Many books, articles and papers have been written about games and many of these struggle with words like “game” and “play” as they seem to be used for many different things, but when you look at the experience of media from a player’s perspective it suddenly becomes apparent why words like “play” mean different things in different contexts but are also the same.
We all feel that there is a difference between these things, toys are not games, games are not movies, puzzles are not toys. But we also feel that they are the somewhat the same. Puzzles have rules and goals just like games. Games are played, just like toys. Visual Novels allow for players to make impacting choices. Some people have described playing with Lego is similar to playing a game; there are unwritten rules on ‘proper ways’ to use the bricks for example, in fact there are actually written rules on legal and illegal Lego builds.
So where do toys end and games start? Where do games end and puzzles start? Where should we draw the line? My answer is we don’t draw the line. When we look at these artifacts from the “player’s” participation perspective, the lines become blurred and the distinctions overlap. The responsibility that the “player” takes on while experiencing any of these media shifts from very responsible to mildly responsible for the existence of the total experience.
Player as author of the experience
The “player as author” of an experience is in charge of the experience. Toys are the tools that the author uses to create the play experience. There are no rules how to play with the toys, the play experience is undefined and unrestricted.

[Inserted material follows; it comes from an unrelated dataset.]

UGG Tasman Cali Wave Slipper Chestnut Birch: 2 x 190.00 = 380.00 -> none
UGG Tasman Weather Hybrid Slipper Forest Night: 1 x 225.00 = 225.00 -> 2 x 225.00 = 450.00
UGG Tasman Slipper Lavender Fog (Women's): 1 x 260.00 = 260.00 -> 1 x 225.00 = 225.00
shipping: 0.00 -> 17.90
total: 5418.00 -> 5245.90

Toys may afford certain actions or facilitate some forms of play, but even so, there is no guide with what to do with them. Therefore, one could argue that any tools used in improvised play are in fact toys.
Curiosity, discovery and experimentation are key drivers and expressions of the experience of the player as author.
Player as actor of the experience
The “player as actor” of an experience follows a script, adheres to the rules of play, and operates within predefined space created by the designer or director. A goal must be reached and rules must be obeyed.
Rules define correct- and incorrect player behavior, they define the space with in one can operate. Play and player expression exists between the rules and the space that it defines.
Puzzles are pure “player as actor” experiences. They define a clear goal and strict boundaries of accepted player behavior. If the player wants to experience the puzzle it can only follow the rules until the goal is met.
Observing, testing, understanding, learning are all part of actor experience. Fun arises from mastery, skill and interpretation. Like the actor in a theater play, the player of games can express themselves while still adhering to the script.
Player as audience of the experience
The “player as audience” of an experience makes a deliberate choice to immerse themselves in an experience completely governed by someone else. The player willingly surrenders to the experience, suspending their disbelief and just observes.
Rollercoasters, music, books, theater and movies all require the “player” to surrender any authority and just observe the experience that is carefully crafted. The “player” is taken by the hand and guided through the experience without any choice.
Suspension of disbelief, observing, surrendering and subordination define the role of the audience. The way I see it, they are all part of the same thing. The only difference is the player’s role while experiencing them.
Examples of Scale of Experience Authorship in action
The amount of authorship a player is afforded in any of these experiences, change it from being a movie to becoming a toy.
For instance, let’s take Lego as an example. Lego bricks as a toy doesn’t have any rules and the “player” is fully responsible for the experience of their play with Lego. But take a little authorship away from the player by adding a rule (use only red bricks) and setting a goal (create the highest possible tower) and the experience turns into a game. Take away more authorship and tell the player to create a specific model and the game turns into a puzzle. Take away even more authorship and only allow the player to watch a model being made on a screen and the puzzle changes into movie.
Emergent behavior; unpredictable player solutions and things that happen in a game that have not been envisioned by the developers of the game, see player’s take on more responsibility than required for the experience as designed by the developers. These players push the game-playing-experience towards the toy-playing-experience. They tend to stress the system(s) and bend the rules the way they want, rather than following the rules as envisioned.
On the other side, many tutorials and on-boarding techniques change a game into a visual novel, requiring little more than certain exact actions from the player. They strip the player from their responsibility and guide them through the available options.
This also explains why it is very hard (or maybe impossible to some extend) to really create a game with a deep story where the player is both free to play with the rules and subordinate to the narrative.